Firstly, I didn´t say that the government is why people are fat–what I accused the government of is malfeasance and putting the commercial interests of the food industry ahead of the health interests of the population. Examples of abuse are rife and politically based (like the unheathy dietary recomdations of the USDA, and federal and dairy industry control of the school lunch programs, etc.). While this is not the place to go into detail, what I will say is that there is much abuse and it is well documented in a wide based literature.

Secondly, my main emphasis is health, and not fatness. There are many examples where medical doctors reject a more effective dietary cure using the excuse that the patient probably was not capable of following the diet. He shoud ask the patient, “Which do you love more–life or eggs for breakfast?”

Sep 18, 2012 9:00pm EDT  --  Report as abuse

“4 Americans die every 18 minutes from the food they eat.
Diet related disease is the # 1 killer in the U.S.”

Jamie Oliver

This fellow gives a TED talk worth watching. He knows and describes the problem from 1 end to the other. And it’s what you don’t know that is the problem.

Sep 18, 2012 12:17am EDT  --  Report as abuse
paperpushermj wrote:

Hey if you give me control of the definition of obese I’ll guaranty you 100% obesity rate in any given state or community.

Sep 19, 2012 1:39am EDT  --  Report as abuse
WTH100 wrote:

Education= knowing what is the food you consume and caring enough to find out. The reason there is an epidemic of obesity in America is because too many people trust that what they are eating is healthy. They never question.. why would the government allow things like MSGs, aspartame, and GMOs that harm me, be allowed into the food? Being poor in this situation is not necessarily a deal breaker… there are still affordable foods you can buy if you are educated on what kinds of food to avoid (e.g., as strange as it sounds… foods that contain aspartame actually make you crave sugar, MSGs (monosodium glutamate) which is in a lot of food products (salad dressing, etc.) and has many different names, but, it, too, after consuming it, causes a person to think “I want something… I just don’t know what I want… which starts a cycle of overeating.

Sep 19, 2012 6:32am EDT  --  Report as abuse
appetoni wrote:

Americans will be fine if they stop eating processed foods with modified corn syrup from genetically modified Monsanto corn.

Sep 19, 2012 2:38pm EDT  --  Report as abuse
appetoni wrote:

Steve from MI has it right. This modified high fructose corn syrup is killing us.

Sep 19, 2012 2:40pm EDT  --  Report as abuse
bumpkinpm wrote:

The ONLY reason that humans are becoming more obese is simply because the FDA et al, sanction and protect the addition of MSG and its twins- (they simply rename it) -which is a neurotoxin, that’s ONLY use is to force the people who ingest it in nearly EVERY packaged food to want MORE of whatever it is that is ingested. “Lay’s Potato Chips… Betcha can’t eat just ONE!” is the truth, unfortunately,even though the ban would stop obesity. Because of BIG agri/food Business, because of lobbyists and palm-greasers, the leaders of America will not force the ban of it. Too much money is at stake for both the politician and the food industry. They basically do not care one whit for any of us, the consumer. We are purchasers, and that is ALL we are to them.

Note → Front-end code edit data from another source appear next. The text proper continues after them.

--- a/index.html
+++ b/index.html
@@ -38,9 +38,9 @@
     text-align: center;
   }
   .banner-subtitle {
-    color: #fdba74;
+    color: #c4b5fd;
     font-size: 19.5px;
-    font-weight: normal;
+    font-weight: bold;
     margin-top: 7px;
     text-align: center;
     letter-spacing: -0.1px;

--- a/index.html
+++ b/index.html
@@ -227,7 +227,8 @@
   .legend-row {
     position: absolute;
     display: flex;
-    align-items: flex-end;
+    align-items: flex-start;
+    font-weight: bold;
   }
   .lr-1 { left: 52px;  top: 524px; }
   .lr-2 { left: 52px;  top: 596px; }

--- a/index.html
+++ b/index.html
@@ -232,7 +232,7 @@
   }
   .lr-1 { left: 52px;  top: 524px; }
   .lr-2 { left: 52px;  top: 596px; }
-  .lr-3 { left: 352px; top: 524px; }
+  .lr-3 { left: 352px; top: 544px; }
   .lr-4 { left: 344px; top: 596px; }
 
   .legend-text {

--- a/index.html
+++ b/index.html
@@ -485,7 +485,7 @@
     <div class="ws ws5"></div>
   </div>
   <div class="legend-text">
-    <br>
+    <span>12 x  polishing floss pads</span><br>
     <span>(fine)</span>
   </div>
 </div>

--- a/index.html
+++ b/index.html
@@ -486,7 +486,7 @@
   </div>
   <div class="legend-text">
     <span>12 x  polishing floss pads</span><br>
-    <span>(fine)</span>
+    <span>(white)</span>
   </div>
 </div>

Sep 21, 2012 2:15am EDT  --  Report as abuse
KneeSlapper wrote:


Actually, when I was 18 @167 lb., I was in size 28 pants. I don’t expect to see THAT again, but size 32 @200 isn’t out of the question, as I’m size 36 @230.

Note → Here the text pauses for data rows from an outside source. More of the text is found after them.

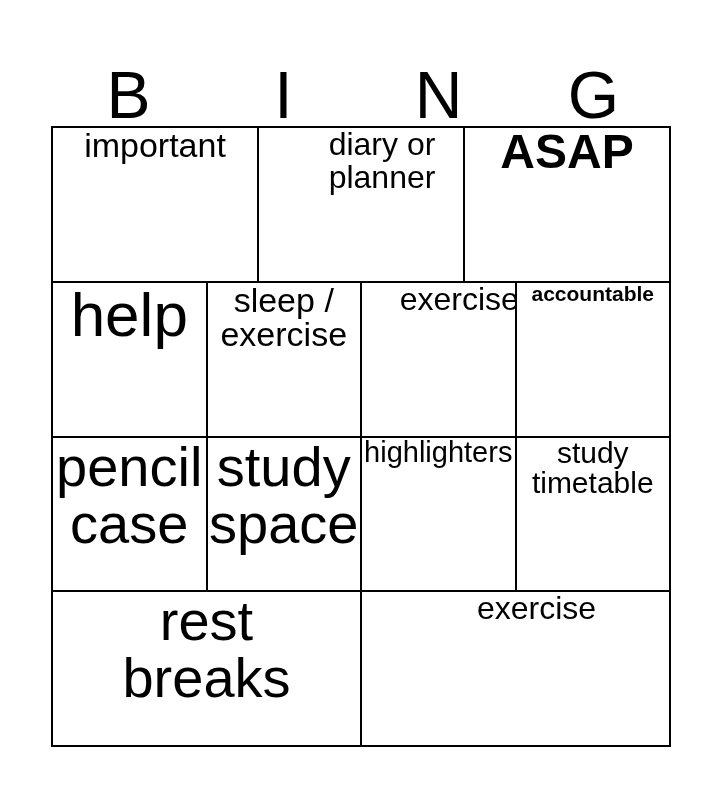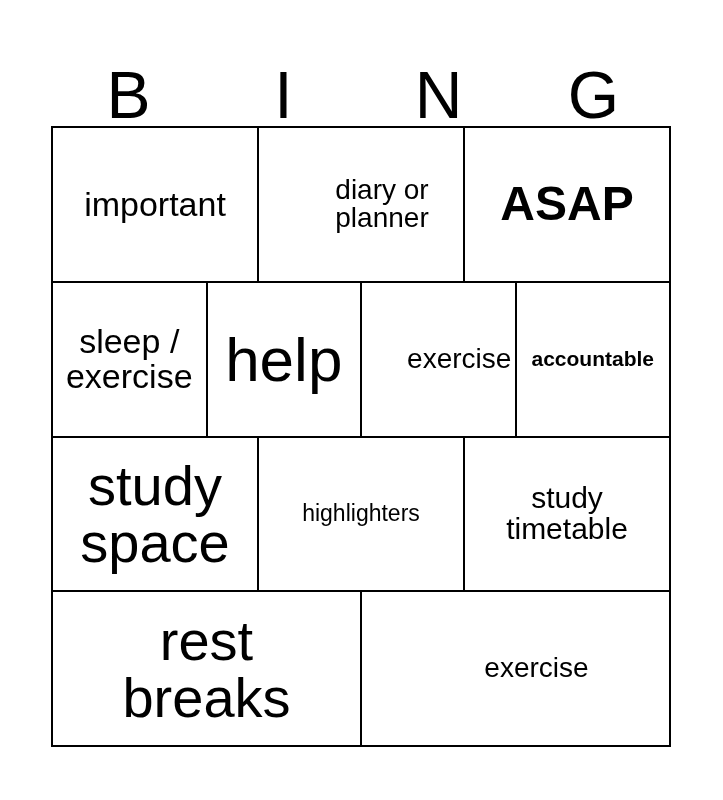--- a/index.html
+++ b/index.html
@@ -73,7 +73,7 @@
     border-right: 2px solid #000;
     border-bottom: 2px solid #000;
     display: flex;
-    align-items: center;
+    align-items: flex-start;
     justify-content: center;
     text-align: center;
     padding: 0 1px;

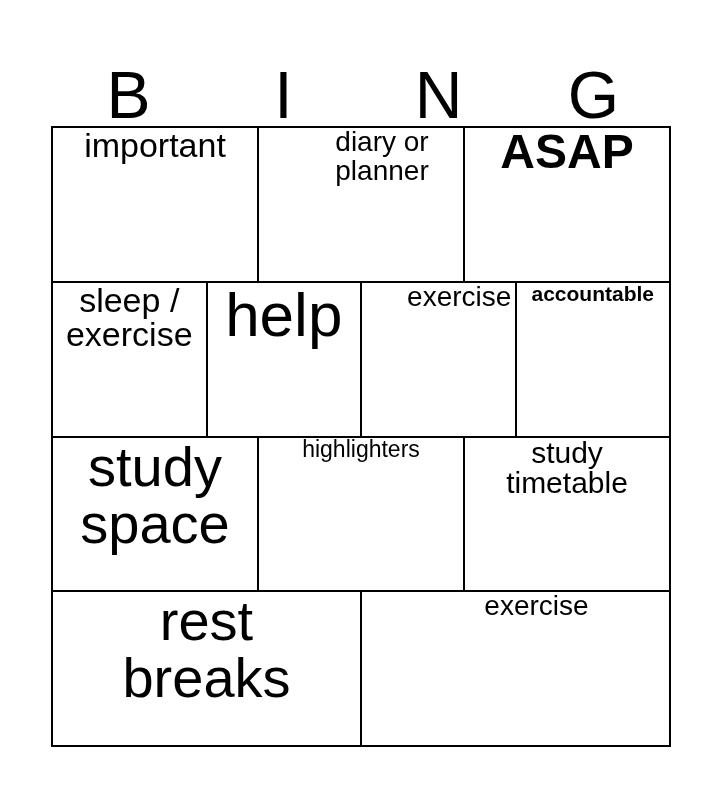--- a/index.html
+++ b/index.html
@@ -93,7 +93,7 @@
   .fs-xxl  { font-size: 62px; }
   .fs-xl   { font-size: 56px; }
   .fs-lg   { font-size: 48px; font-weight: bold; }
-  .fs-md   { font-size: 28px; padding-left: 42px; }
+  .fs-md   { font-size: 32px; padding-left: 42px; }
   .fs-sm   { font-size: 34px; }
   .fs-xs   { font-size: 30px; }
   .fs-xxs  { font-size: 23px; }

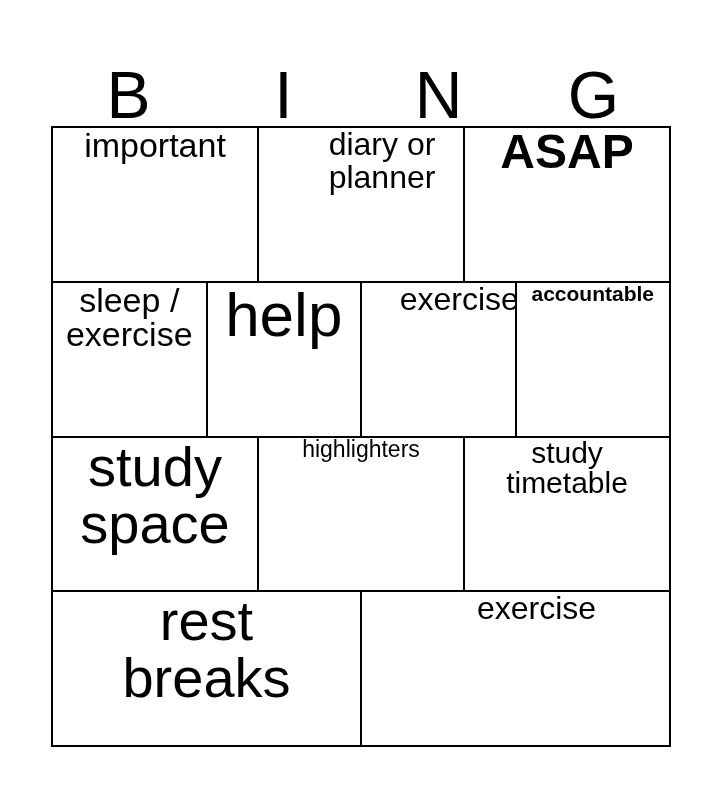--- a/index.html
+++ b/index.html
@@ -136,11 +136,11 @@
 
     <div class="grid-row">
       <div class="cell">
+        <span class="cell-text fs-xxl">help</span>
+      </div>
+      <div class="cell">
         <span class="cell-text fs-sm">sleep /
 exercise</span>
-      </div>
-      <div class="cell">
-        <span class="cell-text fs-xxl">help</span>
       </div>
       <div class="cell">
         <span class="cell-text fs-md">exercise</span>

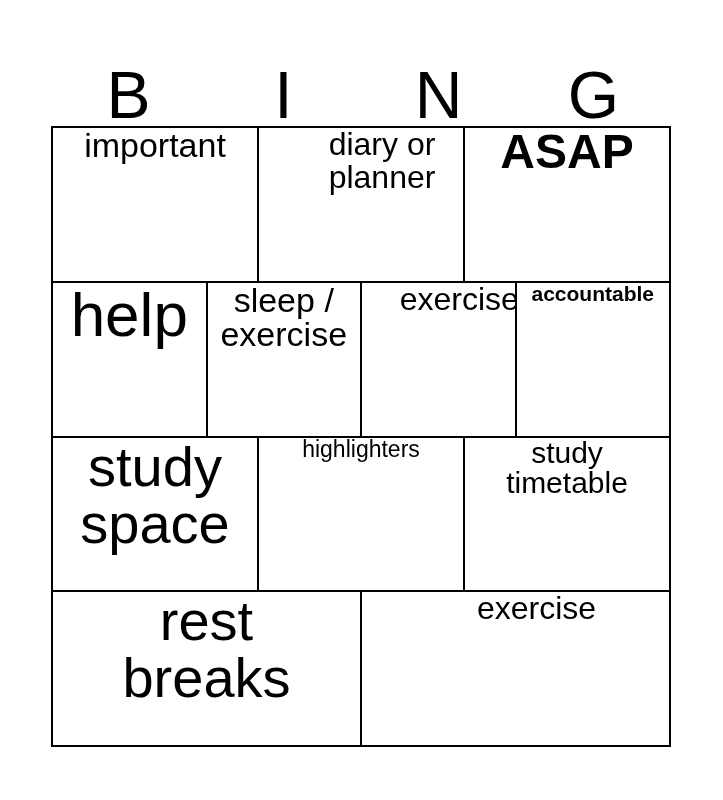--- a/index.html
+++ b/index.html
@@ -152,6 +152,10 @@
 
     <div class="grid-row">
       <div class="cell">
+        <span class="cell-text fs-xl">pencil
+case</span>
+      </div>
+      <div class="cell">
         <span class="cell-text fs-xl">study
 space</span>
       </div>

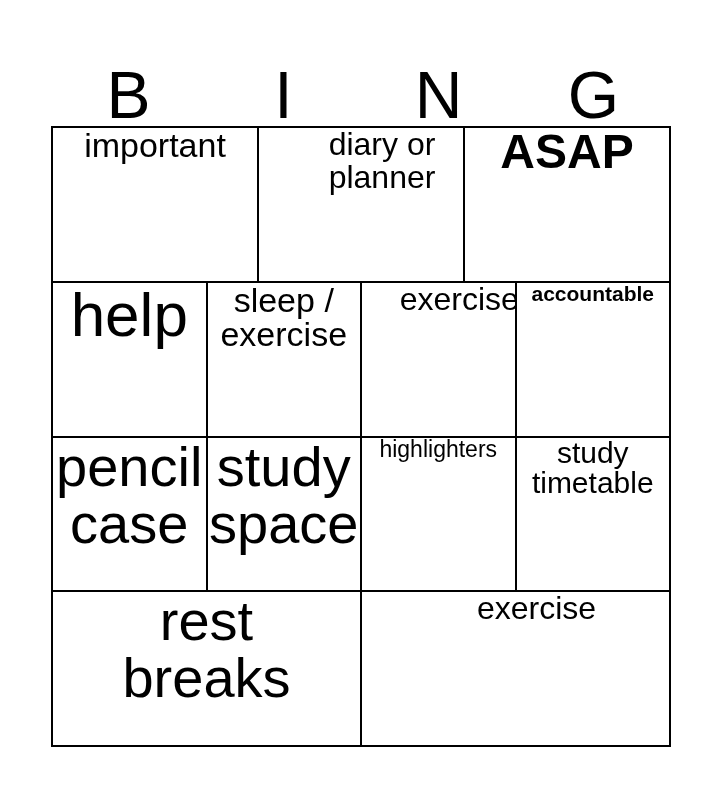--- a/index.html
+++ b/index.html
@@ -96,7 +96,7 @@
   .fs-md   { font-size: 32px; padding-left: 42px; }
   .fs-sm   { font-size: 34px; }
   .fs-xs   { font-size: 30px; }
-  .fs-xxs  { font-size: 23px; }
+  .fs-xxs  { font-size: 29px; }
   .fs-tiny { font-size: 21px; font-weight: bold; }
 </style>
 </head>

It’s a matter of bone structure with me. I’ve always been heavy for my size, but I’ve always had large, heavy bones. Virtually every height / weight chart generated by the government has shown me to be overweight, even as a child.

I believe that percentage body fat is a more reliable measure of overall health and fitness… (not sure where I fall on this scale at the moment ;)

Sep 21, 2012 10:22am EDT  --  Report as abuse
This discussion is now closed. We welcome comments on our articles for a limited period after their publication.